DEADLY CUTS: An Irish Comedy With An Underdog Spirit

Deadly Cuts is Rachel Carey‘s debut feature. For what is essentially an underdog story with familiar narrative conventions, a few surprises make this an oddball, albeit on-brand tale of perseverance. The movie follows a group of staunch hairdressers as they wrestle with power-hungry gangsters, rival salons, and perfidious politicians. It’s a tempting combination of hurdles that don’t always mesh together, but there are moments where the characters, particularly the actors, make the scenes work by virtue of their chemistry, body language, and line delivery. 

Deadly Cuts opens with a montage of a Dublin neighborhood known as Piglinstown. In this working-class community, gang violence is on the rise and small businesses are dealing with gentrification. One of these businesses is Deadly Cuts, a cozy salon run by Michelle (Angeline Ball) and her three employees, Stacey (Ericka Roe), Gemma (Lauren Larkin), and Chantelle (Shauna Higgins). Not only are they being threatened by the local gangster (Ian Lloyd Anderson) for their refusal to pay protection money, the town’s mayor (Aidan McArdle) gave them four weeks’ notice to vacate the salon for developers. 

DEADLY CUTS: An Irish Comedy With An Underdog Spirit
source: Myriad Pictures/Level 33 Entertainment

One morning, Stacey wakes up with a renewed sense of confidence. She dreams of participating in the popular hairstyling contest known as “Ahh Hair.” She tries to convince her fellow hairstylists to join her in the competition. Michelle is hesitant at first, but she ultimately agrees, especially after being faced with the imminent closure of her salon. Still, by competing, Michelle will have to face her old adversary Pippa (Victoria Smurfit). Winning the competition will improve the salon’s reputation and cash flow, perhaps even make it so the mayor won’t be able to shut down their business because of their success. But for Stacey, the competition is more personal. It isn’t that saving the salon isn’t one of her motivations to compete, but her biggest motivation is to be seen and appreciated by her mother, who left her many years ago. 

A Well-Acted & Clever Black Comedy

Deadly Cuts is an amusing Irish comedy with darker genre elements thrown in to complicate the underdog formula.
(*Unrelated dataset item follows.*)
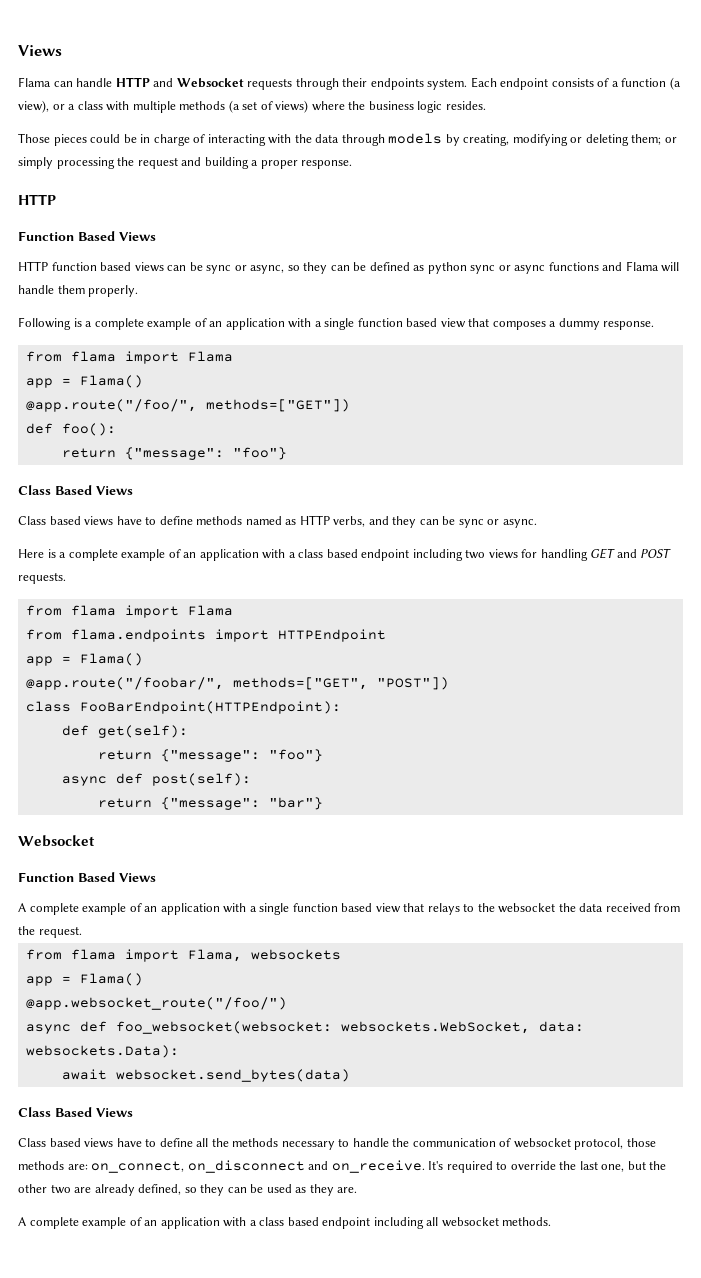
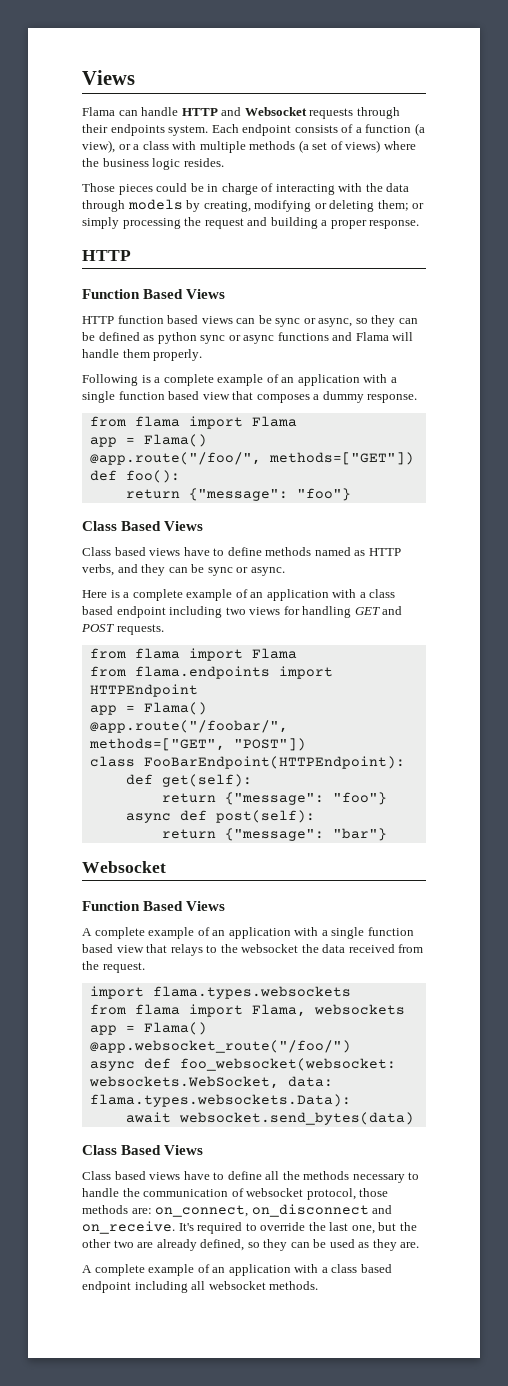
+ import flama.types.websockets
- async def foo_websocket(websocket: websockets.WebSocket, data: websockets.Data):
+ async def foo_websocket(websocket: websockets.WebSocket, data: flama.types.websockets.Data):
Granted, the fast, quirky comedy, which is composed of one-liners, only goes so far before fatigue sets in. Even so, the charismatic cast maintains most of the verve as the movie dwindles in quality as a result of an unfocused and undercooked script. It takes careful planning when combining genres, tones, and themes into a cinematic vision, and unfortunately, Carey struggles to utilize them all successfully.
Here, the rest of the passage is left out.